Crude ma poetiche, le fotografie di Ren Hang sono in mostra alla Fondazione Sozzani di Milano fino al 29 novembre. Considerato amorale e sovversivo dal governo cinese, l’artista è riuscito, prima di togliersi la vita, a sviluppare una nuova e personale forma della rappresentazione del nudo.
La vita non sarà mai quella che vorresti. Proprio come quando vuoi fumare ma non hai sigarette. Quando hai le sigarette non hai l’accendino. Quando hai l’accendino non hai il fuoco. Quando hai il fuoco non vuoi fumare
Ren Hang
Non offensive, forse erotiche, sicuramente magnetiche. Le immagini crude e spoglie di Ren Hang abitano provvisoriamente le pareti bianche e pure della Fondazione Sozzani di Milano. Sgusciando su insieme alla vegetazione illusoriamente ribelle del numero 10 di Corso Como ci si imbatte presto nei nudi, anch’essi involontariamente ribelli, dell’artista cinese. «La politica delle mie immagini», ha dichiarato l’artista, «non ha niente a che fare con la Cina. È la politica cinese che interferisce con la mia arte».
Non sforziamoci allora di allargare in modo ingiustificato l’azione eversiva della sua fotografia: è un grimaldello per l’anima e niente più.

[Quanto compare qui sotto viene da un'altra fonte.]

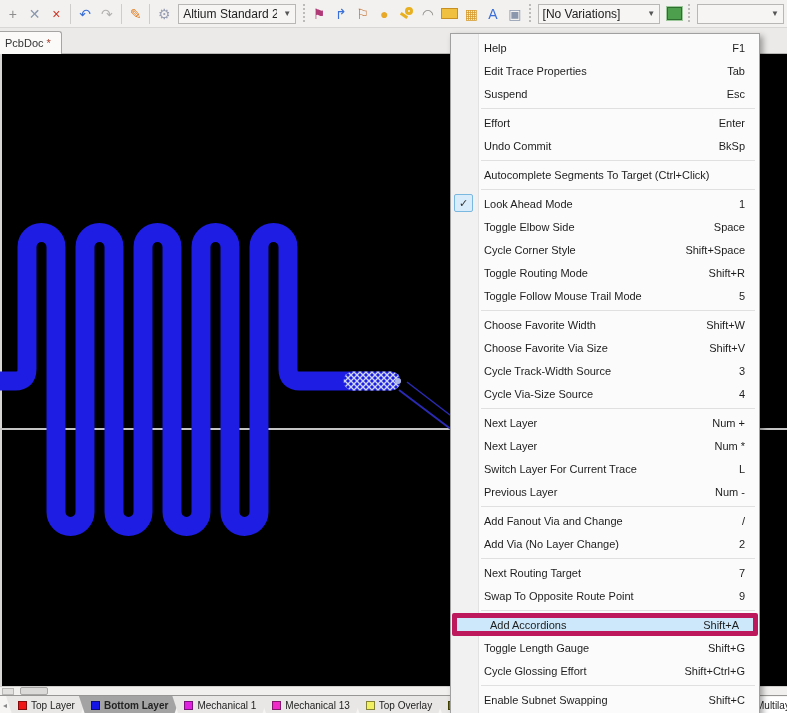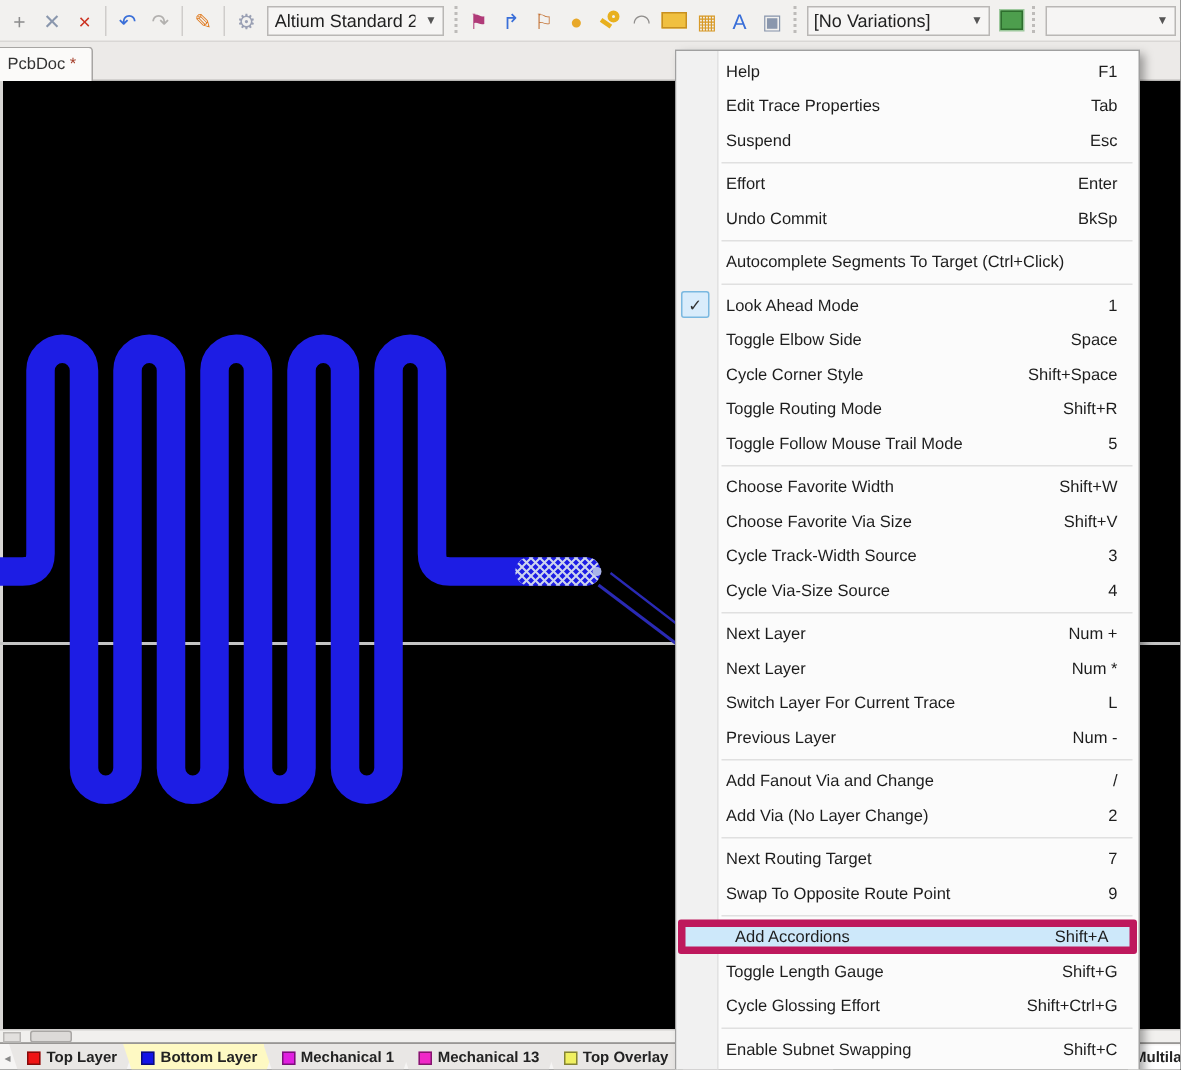--- a/index.html
+++ b/index.html
@@ -37,22 +37,22 @@
   .canvas svg{position:absolute;left:0;top:0;}
 
   
   .hscroll{position:absolute;left:0;top:686px;width:787px;height:9px;background:#f1f0ee;border-top:1px solid #d0cecc;box-sizing:border-box;z-index:30;}
   .hscroll .btn{position:absolute;left:2px;top:1px;width:12px;height:7px;background:#e2e0de;border:1px solid #b9b7b5;box-sizing:border-box;}
   .hscroll .thumb{position:absolute;left:20px;top:0px;width:28px;height:8px;background:#dcdad8;border:1px solid #a9a7a5;border-radius:2px;box-sizing:border-box;}
   .layerbar{position:absolute;left:0;top:695px;width:787px;height:18px;background:#f6f5f4;border-top:1px solid #989694;
             display:flex;align-items:stretch;font-size:10px;color:#222;z-index:30;overflow:hidden;}
   .lt-scroll{width:10px;display:flex;align-items:center;justify-content:center;color:#888;font-size:8px;}
   .ltab{display:flex;align-items:center;gap:4px;padding:0 12px;background:#e9e7e5;
-        clip-path:polygon(0 0,100% 0,calc(100% - 6px) 100%,6px 100%);margin:0 -4px;white-space:nowrap;font-weight:bold;}
-  .ltab.active{background:#fef9c3;font-weight:bold;}
+        clip-path:polygon(0 0,100% 0,calc(100% - 6px) 100%,6px 100%);margin:0 -4px;white-space:nowrap;}
+  .ltab.active{background:#a3a3a3;font-weight:bold;}
   .ltab .sq{width:9px;height:9px;border:1px solid rgba(0,0,0,.45);box-sizing:border-box;}
   .ltab.clipped{position:absolute;left:752px;top:1px;height:17px;background:#fff;clip-path:none;margin:0;padding:0 4px;}
 
   
   .menu{position:absolute;left:450px;top:33px;width:310px;height:690px;background:#fbfbfb;
         border:1px solid #a0a0a0;box-shadow:3px 3px 6px rgba(0,0,0,.35);z-index:100;
         box-sizing:border-box;padding-top:2px;font-size:11px;color:#1d1d1d;}
   .menu .gutter{position:absolute;left:0;top:0;bottom:0;width:27px;background:#f1f1f1;border-right:1px solid #e2e2e2;}
   .menu-item{position:relative;height:23px;display:flex;align-items:center;padding:0 14px 0 33px;box-sizing:border-box;}
   .menu-item .lbl{flex:1;white-space:nowrap;}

Come se fosse poco. Non lo era certamente per lui, che in queste perturbanti serie di ritratti ha sfibrato il corpo della sua naturalezza, congelandolo in pose così artificiose da stimolare inevitabilmente una riflessione. Quale relazione vedesse esattamente tra la fotografia e la depressione non lo sappiamo, ma osservando quei corpi abbandonati e soli e irrisolti e inquieti di certo le dimensioni non dovevano essere poi così distanti.

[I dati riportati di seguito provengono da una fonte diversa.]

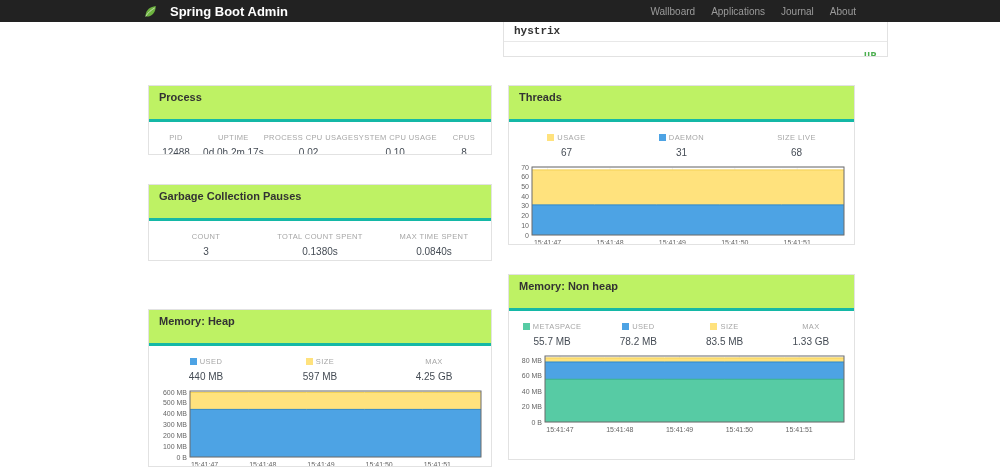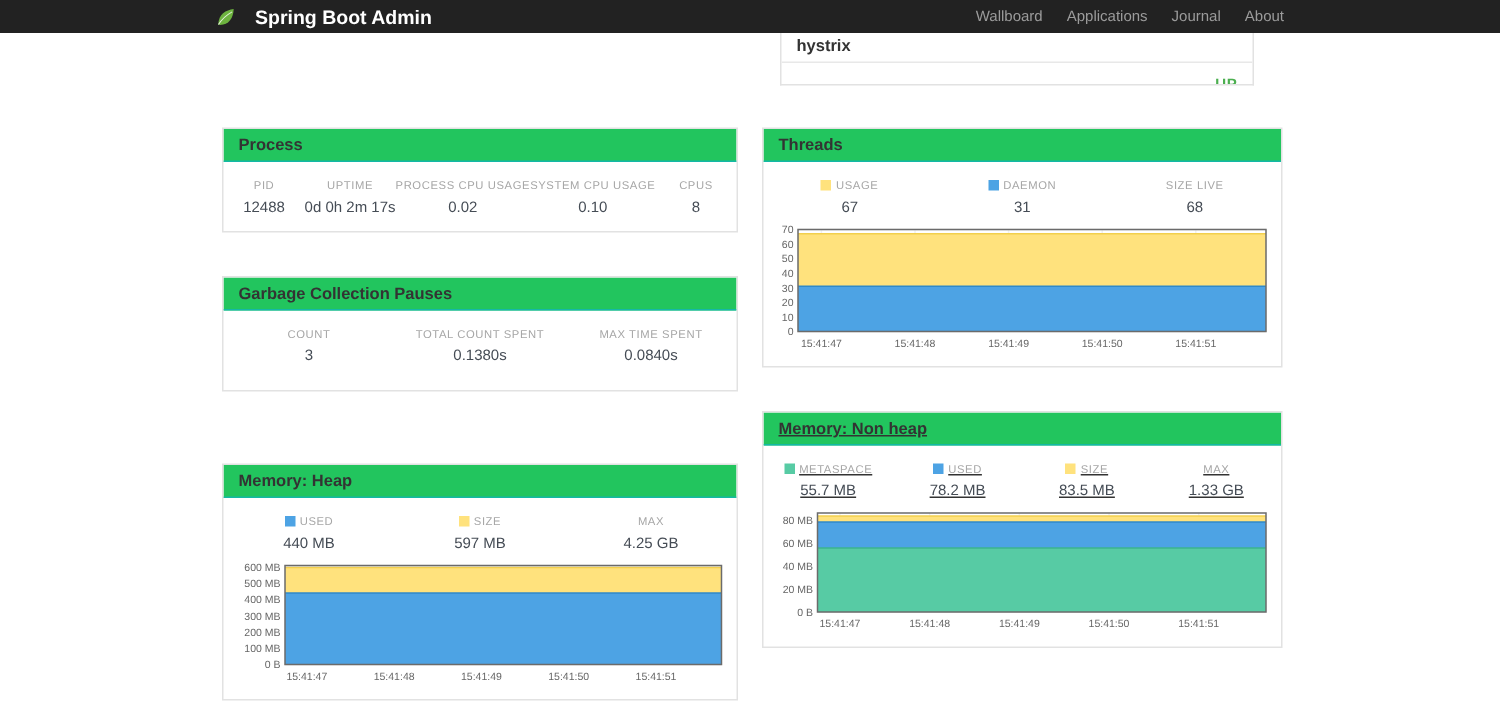--- a/index.html
+++ b/index.html
@@ -10,36 +10,36 @@
   }
   
   .navbar { position:absolute; top:0; left:0; width:1000px; height:22px; background:#222; z-index:10; }
   .navbar-inner { width:712px; margin:0 auto; height:100%; display:flex; align-items:center; }
   .brand { display:flex; align-items:center; gap:13px; color:#fff; font-weight:bold; font-size:13px; cursor:pointer; }
   .logo { display:block; }
   .nav-links { margin-left:auto; display:flex; gap:16px; align-items:flex-end; }
   .nav-link { color:#9b9b9b; font-size:10px; text-decoration:none; cursor:pointer; }
   
   .card { position:absolute; background:#fff; border:1px solid #e2e2e2; overflow:hidden; }
-  .card-header { padding:5px 10px 4px; font-size:11px; font-weight:bold; color:#333; border-bottom:1px solid #14b8a6; background:#22c55e; }
+  .card-header { padding:5px 10px 16px; font-size:11px; font-weight:bold; color:#333; border-bottom:3px solid #14b8a6; background:#bef264; }
   .metrics { display:flex; padding-top:11px; }
   .metric { flex:1; text-align:center; }
   .metric-label { font-size:7.5px; color:#a6a6a6; letter-spacing:.4px; white-space:nowrap; }
   .metric-value { font-size:10px; color:#454c55; margin-top:5px; white-space:nowrap; }
   .swatch { display:inline-block; width:7px; height:7px; margin-right:3px; vertical-align:-1px; }
   .chart { margin:6px 8px 0 8px; }
   .chart-threads { height:84px; }
   .chart-mem { height:82px; }
   
-  .card-hystrix { left:520px; top:22px; width:316px; height:35px; border-top:none; }
+  .card-hystrix { left:503px; top:22px; width:385px; height:35px; border-top:none;font-family:Liberation Mono, monospace; }
   .card-process { left:148px; top:85px;  width:344px; height:70px; }
   .card-gc      { left:148px; top:172px; width:344px; height:77px;margin-top:12px; }
   .card-heap    { left:148px; top:274px; width:344px; height:158px;margin-top:35px; }
   .card-threads { left:508px; top:85px;  width:347px; height:160px; }
-  .card-nonheap { left:508px; top:274px; width:347px; height:158px;text-decoration:underline; }
+  .card-nonheap { left:508px; top:274px; width:347px; height:186px; }
   
   .app-row { display:flex; align-items:center; padding:3px 10px 4px; border-bottom:1px solid #e8e8e8; font-size:11px; font-weight:bold; color:#333; cursor:pointer; }
   .status-row { text-align:right; padding:4px 10px; }
   .status-up { font-weight:bold; font-size:10px; letter-spacing:.5px; }
 </style>
 </head>
 <body>
 
 <div class="navbar">
   <div class="navbar-inner">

Le ipotesi di contatto sono numerose – forse voleva rigirare i corpi per svelarne i meccanismi, oppure provava a portarli al limite, senza veli e protezioni, per coglierne la natura intima – ma nessuna può prescindere da un tragico dato di fatto: Ren Hang si è tolto la vita nel 2017 a soli 29 anni. Per cui risulta ancora più cupa e grottesca la passeggiata in mostra, disseminata di corpi snelli e totalmente esposti, i quali sfidano il visitatore a osservarli attentamente. Perché tra tappeti di pelle e grovigli di carne interviene puntale un elemento deviante – come un animale, una ciliegia, sigarette, fiori, specchi; oppure una scenografia desolata, tetti solitari, bagni asettici – che alterano la portata semantica della composizione, intrappolando l’occhio.ù
Riscatto giocoso di un’innocenza perduta o tetra leva verso un’esistenza insensata? Propendendo più per la seconda opzione, è sicuramente indubbio che proprio questi innesti – insieme allo stile asciutto, illuminato da flash crudissimi – hanno fatto sì che Ren Hang emergesse con una rivisitazione estetica del tutto personale del tema del nudo. Ne è certamente causa e sintomo l’intreccio di braccia, cosce, capelli, mani e seni che insieme vorticano fino a confondersi, per poi riunirsi in forme nuove. Non si riconosce più a quale dei modelli appartenga questa o quella parte del corpo. E nemmeno riusciamo a comprendere se quel che osserviamo è colmo di grazia o di oscenità, di morte o desiderio, di libertà o eterna condanna.
E così le sue opere confondono i piani del gioco e del dramma, della purezza e dell’inquietudine. Perché se qualcosa nelle sue fotografie ci minaccia, dall’altra parte ci sentiamo partecipi di un evento sacro. Come se in queste scene ai confini del mondo avanzasse una presenza trascendente, un segreto soggetto aggiunto che non vediamo, ma pare improvvisamente di percepire. Come quando si ha voglia di fumare, la sigaretta è già in bocca e, rovistando nella tasca, spunta pure un accendino.